On Jul 16, 2018, at 10:22 AM, Clem Cole <clemc at
ccc.com> wrote:
...
We were were discussing at lunch one day, I don't think DEC thought there just was
much of a market, particularly once Pascal showed up. From the same discussion, one of the
compiler implementors said (remember DEC charged for its compilers so renumeration was an
important factor when they decided to build one - so it had to make money of they were to
build it): "I don?t recall any serious discussion of an internal DEC Algol compiler
project on the PDP-11, VAX or Alpha at DEC. To the best of my recollection, the only
serious users of Algol were British, and the language is a pain in the neck to implement,
with lots of performance land-mines."
Program managers have to estimate the business case for anything they do, and it's an
imperfect science. But still, those statements are not signs of careful analysis.

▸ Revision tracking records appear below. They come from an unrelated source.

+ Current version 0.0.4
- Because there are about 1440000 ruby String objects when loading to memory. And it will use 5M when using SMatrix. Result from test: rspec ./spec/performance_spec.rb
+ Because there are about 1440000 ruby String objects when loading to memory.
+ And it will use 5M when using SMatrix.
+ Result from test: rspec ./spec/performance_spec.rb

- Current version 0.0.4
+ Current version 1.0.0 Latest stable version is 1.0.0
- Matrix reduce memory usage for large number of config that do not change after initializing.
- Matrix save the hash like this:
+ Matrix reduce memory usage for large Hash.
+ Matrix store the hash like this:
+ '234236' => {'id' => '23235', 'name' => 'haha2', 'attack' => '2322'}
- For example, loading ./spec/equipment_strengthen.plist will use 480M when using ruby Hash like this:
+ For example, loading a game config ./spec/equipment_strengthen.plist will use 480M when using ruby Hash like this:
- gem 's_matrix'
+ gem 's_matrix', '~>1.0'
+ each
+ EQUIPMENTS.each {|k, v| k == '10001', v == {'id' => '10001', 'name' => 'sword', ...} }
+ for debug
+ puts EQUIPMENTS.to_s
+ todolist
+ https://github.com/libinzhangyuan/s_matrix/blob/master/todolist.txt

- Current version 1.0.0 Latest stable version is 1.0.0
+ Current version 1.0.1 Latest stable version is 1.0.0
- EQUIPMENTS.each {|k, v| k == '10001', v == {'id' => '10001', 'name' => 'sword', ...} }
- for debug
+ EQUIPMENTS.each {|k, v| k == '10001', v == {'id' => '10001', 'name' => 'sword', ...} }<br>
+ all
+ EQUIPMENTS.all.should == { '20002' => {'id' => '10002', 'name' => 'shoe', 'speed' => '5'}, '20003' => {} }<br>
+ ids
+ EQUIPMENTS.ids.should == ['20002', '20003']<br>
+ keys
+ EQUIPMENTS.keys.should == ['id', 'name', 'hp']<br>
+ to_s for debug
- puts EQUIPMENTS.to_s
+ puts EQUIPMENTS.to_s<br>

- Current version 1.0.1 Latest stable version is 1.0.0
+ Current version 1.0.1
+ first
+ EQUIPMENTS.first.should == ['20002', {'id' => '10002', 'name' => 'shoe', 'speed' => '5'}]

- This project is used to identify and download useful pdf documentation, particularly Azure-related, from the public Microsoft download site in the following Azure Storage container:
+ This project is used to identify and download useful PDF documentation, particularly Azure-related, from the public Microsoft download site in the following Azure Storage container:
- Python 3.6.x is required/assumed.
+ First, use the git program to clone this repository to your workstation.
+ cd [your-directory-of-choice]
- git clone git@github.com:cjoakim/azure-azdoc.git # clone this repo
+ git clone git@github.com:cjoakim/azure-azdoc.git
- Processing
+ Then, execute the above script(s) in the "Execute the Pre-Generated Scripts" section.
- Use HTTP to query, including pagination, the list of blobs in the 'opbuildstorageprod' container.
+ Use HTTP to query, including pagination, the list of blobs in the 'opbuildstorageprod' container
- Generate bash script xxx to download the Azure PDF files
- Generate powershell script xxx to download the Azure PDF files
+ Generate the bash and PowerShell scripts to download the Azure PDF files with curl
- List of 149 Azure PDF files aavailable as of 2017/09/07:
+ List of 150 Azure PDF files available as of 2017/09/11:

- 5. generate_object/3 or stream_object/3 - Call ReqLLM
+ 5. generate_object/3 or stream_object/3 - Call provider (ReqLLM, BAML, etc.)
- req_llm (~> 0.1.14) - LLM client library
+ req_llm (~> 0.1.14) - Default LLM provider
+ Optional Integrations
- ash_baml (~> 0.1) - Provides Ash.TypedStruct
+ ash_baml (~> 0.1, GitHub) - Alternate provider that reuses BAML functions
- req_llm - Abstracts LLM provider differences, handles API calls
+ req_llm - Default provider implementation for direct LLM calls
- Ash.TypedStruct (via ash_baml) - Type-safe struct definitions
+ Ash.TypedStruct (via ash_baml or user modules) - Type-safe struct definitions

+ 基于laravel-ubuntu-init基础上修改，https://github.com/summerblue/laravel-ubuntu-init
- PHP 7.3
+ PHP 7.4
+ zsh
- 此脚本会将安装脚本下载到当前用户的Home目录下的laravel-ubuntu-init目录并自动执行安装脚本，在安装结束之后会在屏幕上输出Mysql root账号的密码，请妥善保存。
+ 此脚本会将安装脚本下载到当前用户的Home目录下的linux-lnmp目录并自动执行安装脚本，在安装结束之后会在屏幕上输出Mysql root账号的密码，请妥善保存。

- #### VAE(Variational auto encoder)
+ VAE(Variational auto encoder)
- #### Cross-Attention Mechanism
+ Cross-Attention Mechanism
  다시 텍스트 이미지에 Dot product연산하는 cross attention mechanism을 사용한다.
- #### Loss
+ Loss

"Lots of performance land-mines"? Not so. Call by name is a simple function
call. Sure, if you use it when you don't need it your code slows down, but that's
no different from the performance hit you get in C++ if you put "virtual" on
functions that don't need it. In general ALGOL is no harder than PASCAL.
As for "only serious users" -- it's not clear to me whether that's being
said about ALGOL 68 or ALGOL 60. If 68, then maybe, though CDC found enough business for
it to sell the compiler (which was developed in Holland). If ALGOL 60, that's a
different thing entirely; it was widely used in Europe starting around 1962, and of course
it's also the implementation language of the Burroughs 5500 mainframe system. For
that matter, CDC, IBM, and probably others sold ALGOL 60 compilers.